→ Supplied records
----

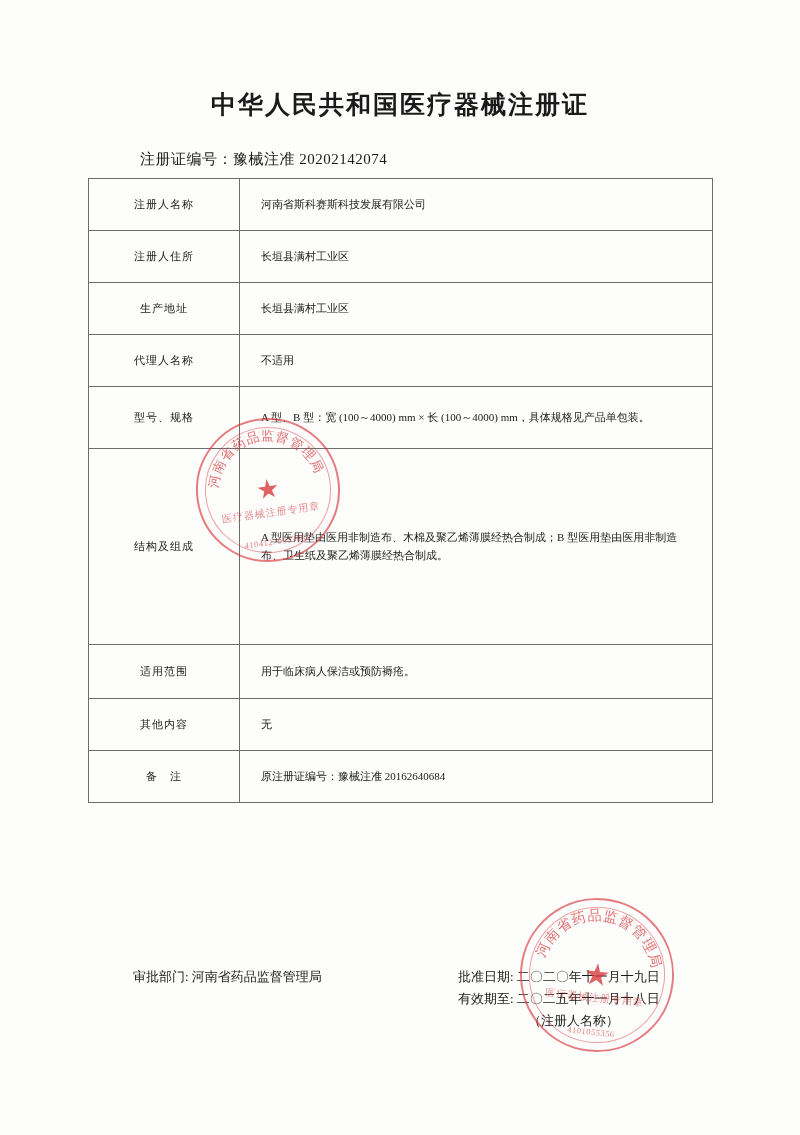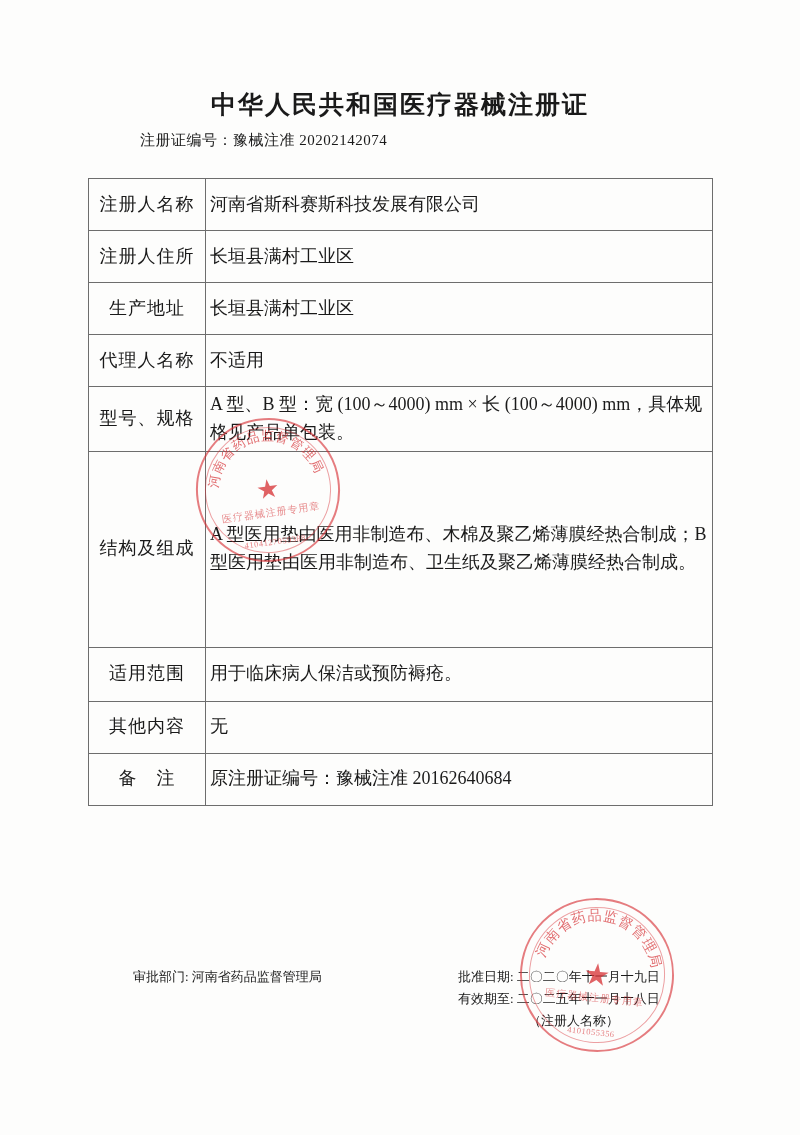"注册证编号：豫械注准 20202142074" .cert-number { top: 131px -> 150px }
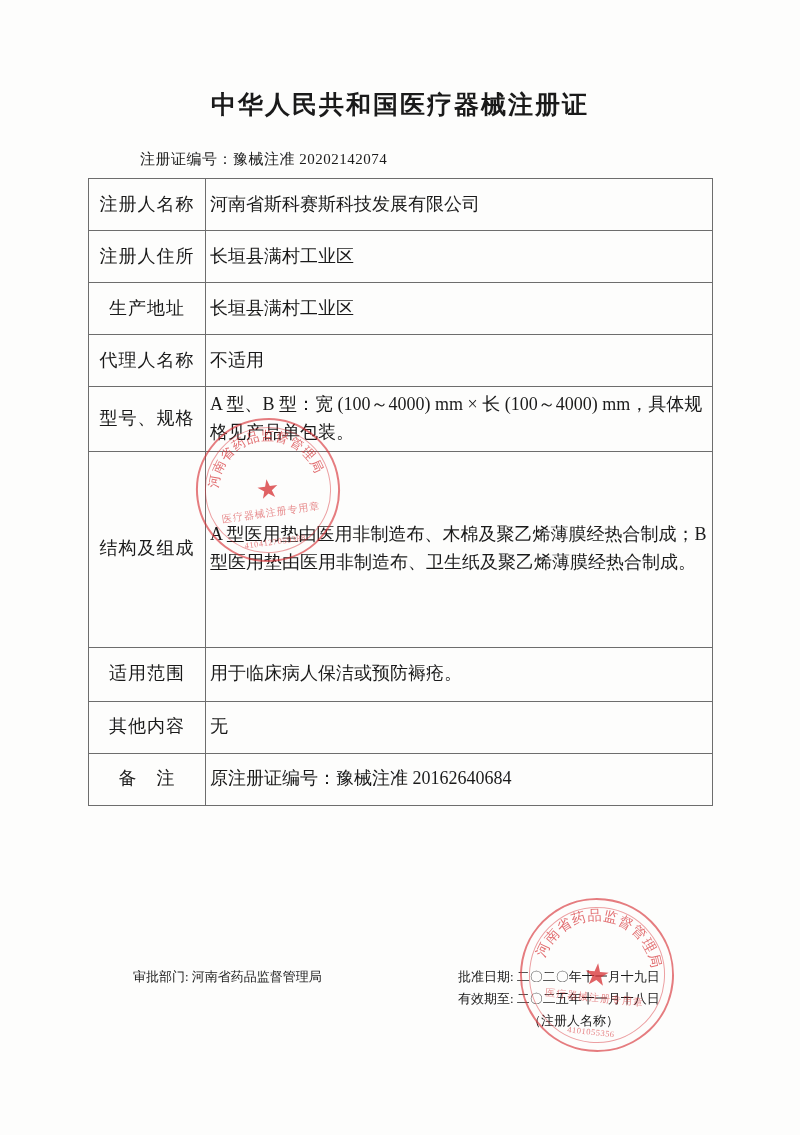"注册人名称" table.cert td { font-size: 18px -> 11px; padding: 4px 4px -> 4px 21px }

----

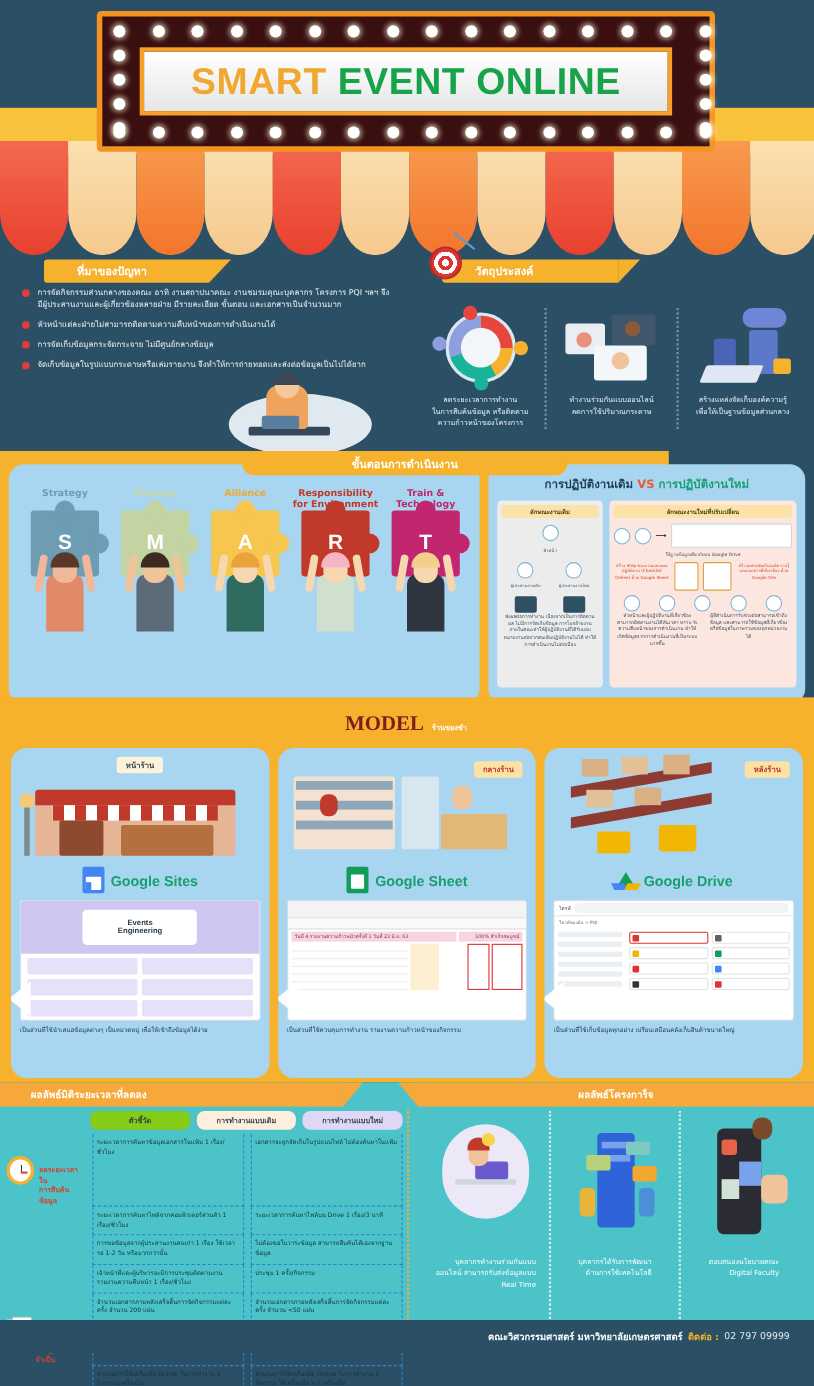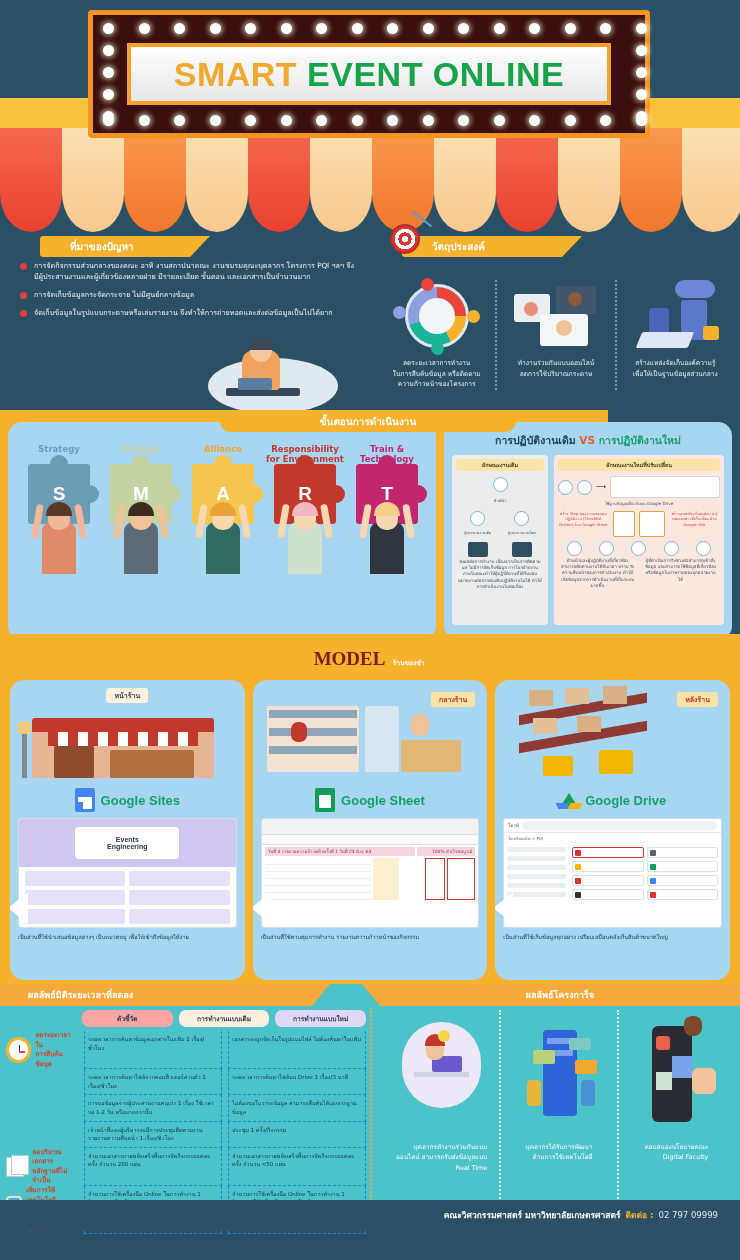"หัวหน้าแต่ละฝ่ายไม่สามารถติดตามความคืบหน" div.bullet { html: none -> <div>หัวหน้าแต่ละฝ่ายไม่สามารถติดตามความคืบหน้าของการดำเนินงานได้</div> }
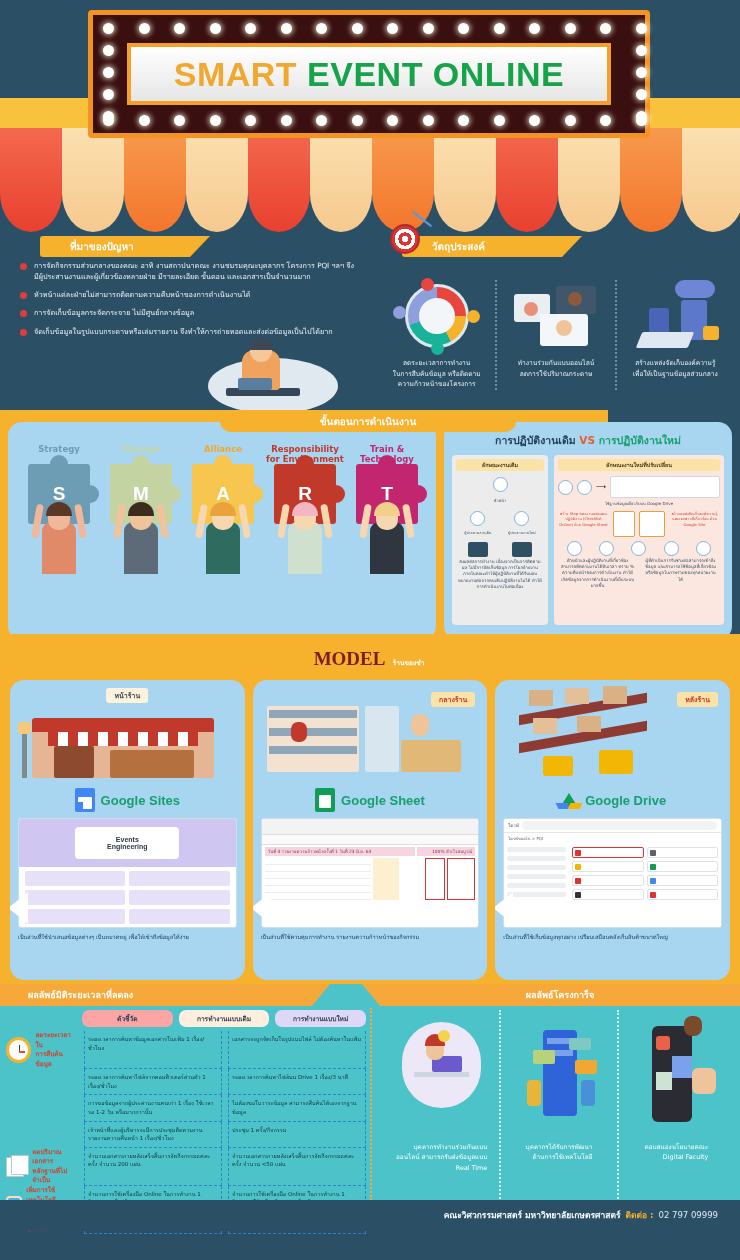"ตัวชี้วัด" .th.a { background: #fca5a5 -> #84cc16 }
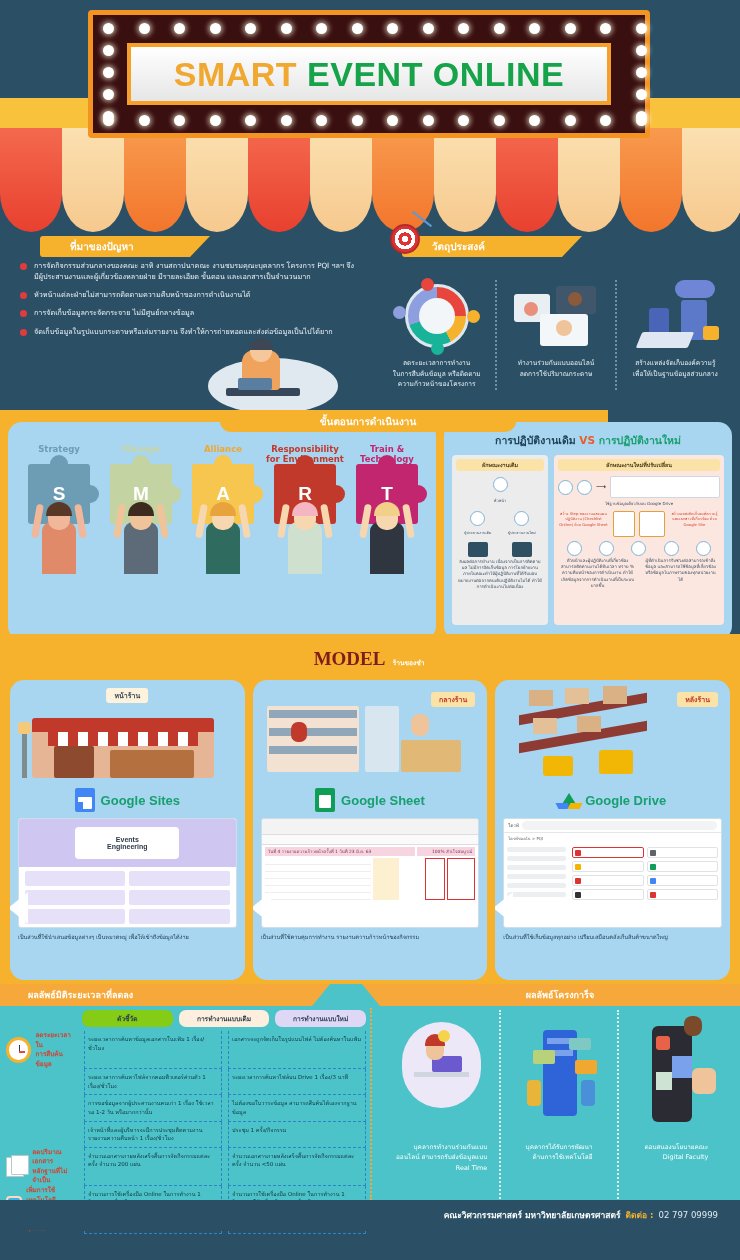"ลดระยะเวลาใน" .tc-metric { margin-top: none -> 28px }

----

Reproduce word for word, with pictures dropped, only the part of the material above that opens with the line containing "top: 131px ->" and closes with the line containing "font-size: 18px ->".

"注册证编号：豫械注准 20202142074" .cert-number { top: 131px -> 150px }
"注册人名称" table.cert td { font-size: 18px -> 11px; padding: 4px 4px -> 4px 21px }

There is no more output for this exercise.